The second kind of aid that the Church offers the working class, in order to provide remedies for its material distress as well, is the Christian family along with its foundation, Christian marriage. The Christian family provides the working class with three essential advantages that are also of profound importance for its economic circumstances.

One danger that threatens the working class is the dissolution of all truly organic ties that protect and guard its individual life. We need only recall the first group of relief measures proposed by the liberal party. How far this dissolution will proceed in the future is something we cannot estimate. Even the family is not supposed to be excluded from it. Among these measures, we also find the principle that marriage should be freed of all obstacles whatsoever.

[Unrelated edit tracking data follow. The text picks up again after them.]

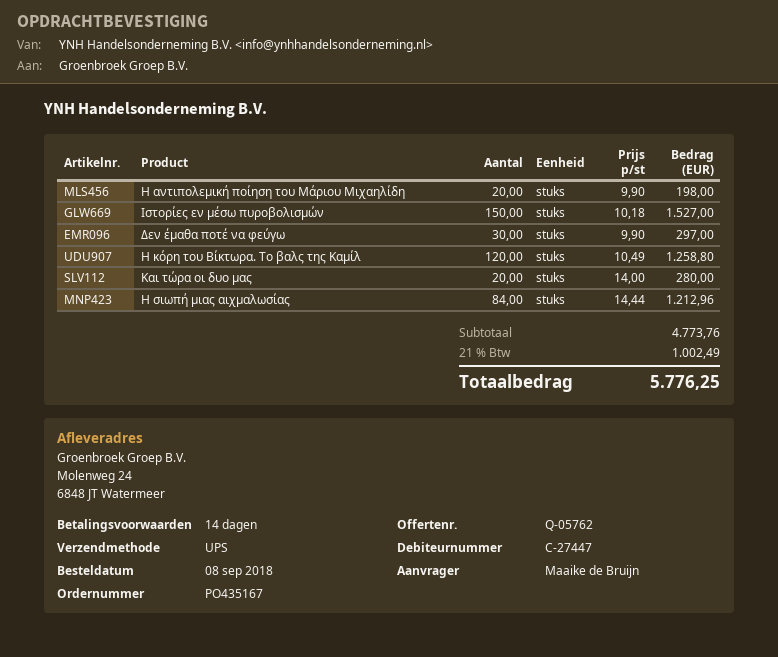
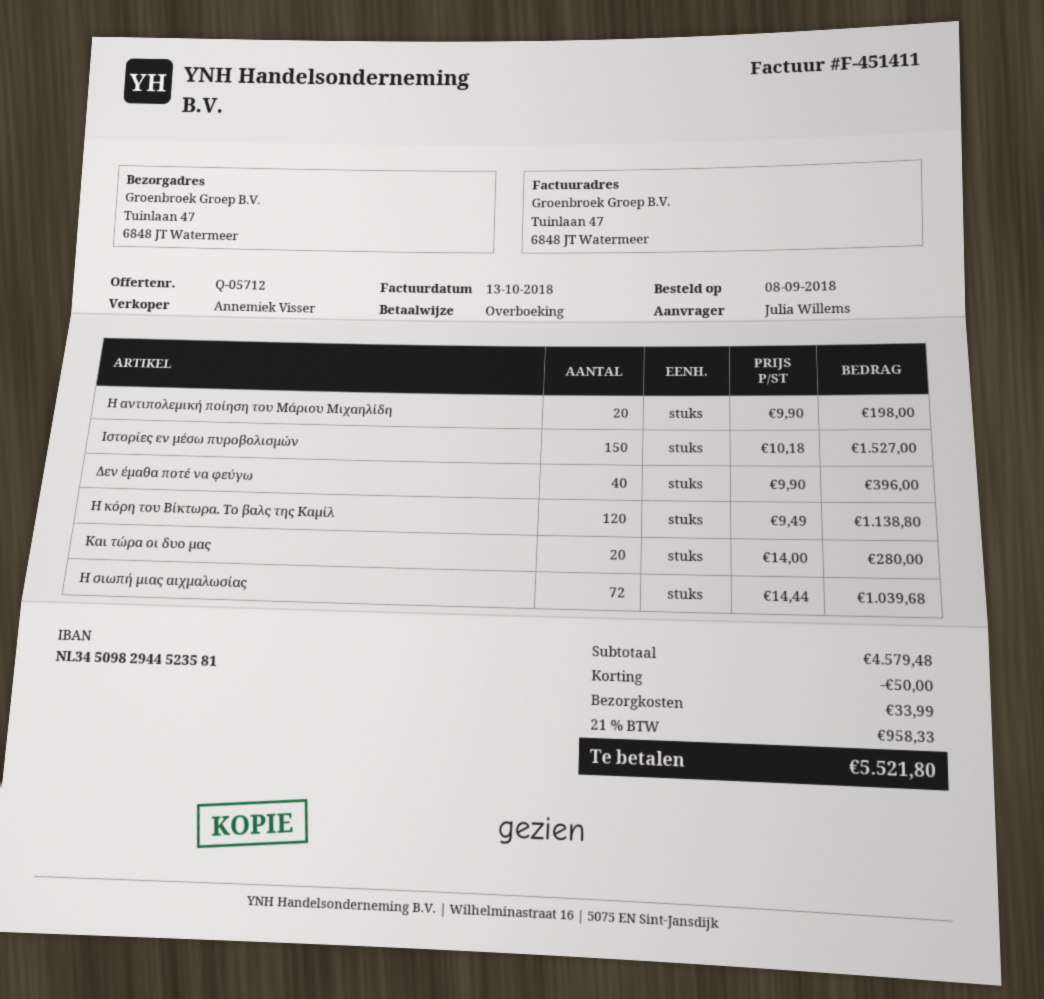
quote number: Q-05762 -> Q-05712
ordered by: Maaike de Bruijn -> Julia Willems
ship to: Molenweg 24, 6848 JT Watermeer -> Tuinlaan 47, 6848 JT Watermeer
Δεν έμαθα ποτέ να φεύγω: 30 x 9.90 = 297.00 -> 40 x 9.90 = 396.00
Η κόρη του Βίκτωρα. Το βαλς της Καμίλ: 120 x 10.49 = 1258.80 -> 120 x 9.49 = 1138.80
Η σιωπή μιας αιχμαλωσίας: 84 x 14.44 = 1212.96 -> 72 x 14.44 = 1039.68
subtotal: 4773.76 -> 4579.48
discount: none -> 50.00
shipping: none -> 33.99
tax: 21% = 1002.49 -> 21% = 958.33
total: 5776.25 -> 5521.80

We do not wish to deny that, in some regions, getting married has become excessively difficult; on the other hand, a certain degree of restriction is legitimate, well-founded in reason as in Christianity, and abolishing all restrictions can only promote recklessness in entering into matrimony and thereby damage the family. Also relevant here is the effort to view marriage as a purely civil institution, to introduce civil marriage. The strength of the family resides absolutely in religion and in the Christian doctrine of marriage. It is, above all, the view of the Catholic Church – that marriage is a sacrament, and that the bond of marriage can be dissolved only by death – that provides the unshakeable foundation of its strength. If marriage is viewed merely as a civil institution, and if this view were to permeate a people, then Christian marriage would be finished. The marriage tie would soon appear as a civil contract that one could then abolish at will through mutual consent, and the number of grounds for civil divorce would then increase indefinitely. But this goal will encounter a triumphant opposition from the Church and Christianity, in conjunction with the conscience of the Christian people, and it will not succeed – neither by way of civil marriage, nor by promoting rash marriage unions, nor by facilitating divorce – in destroying this God-given organism [Gen 1:27 ff.; 2:18-24] whose power to bestow blessings on all members of the family is immense.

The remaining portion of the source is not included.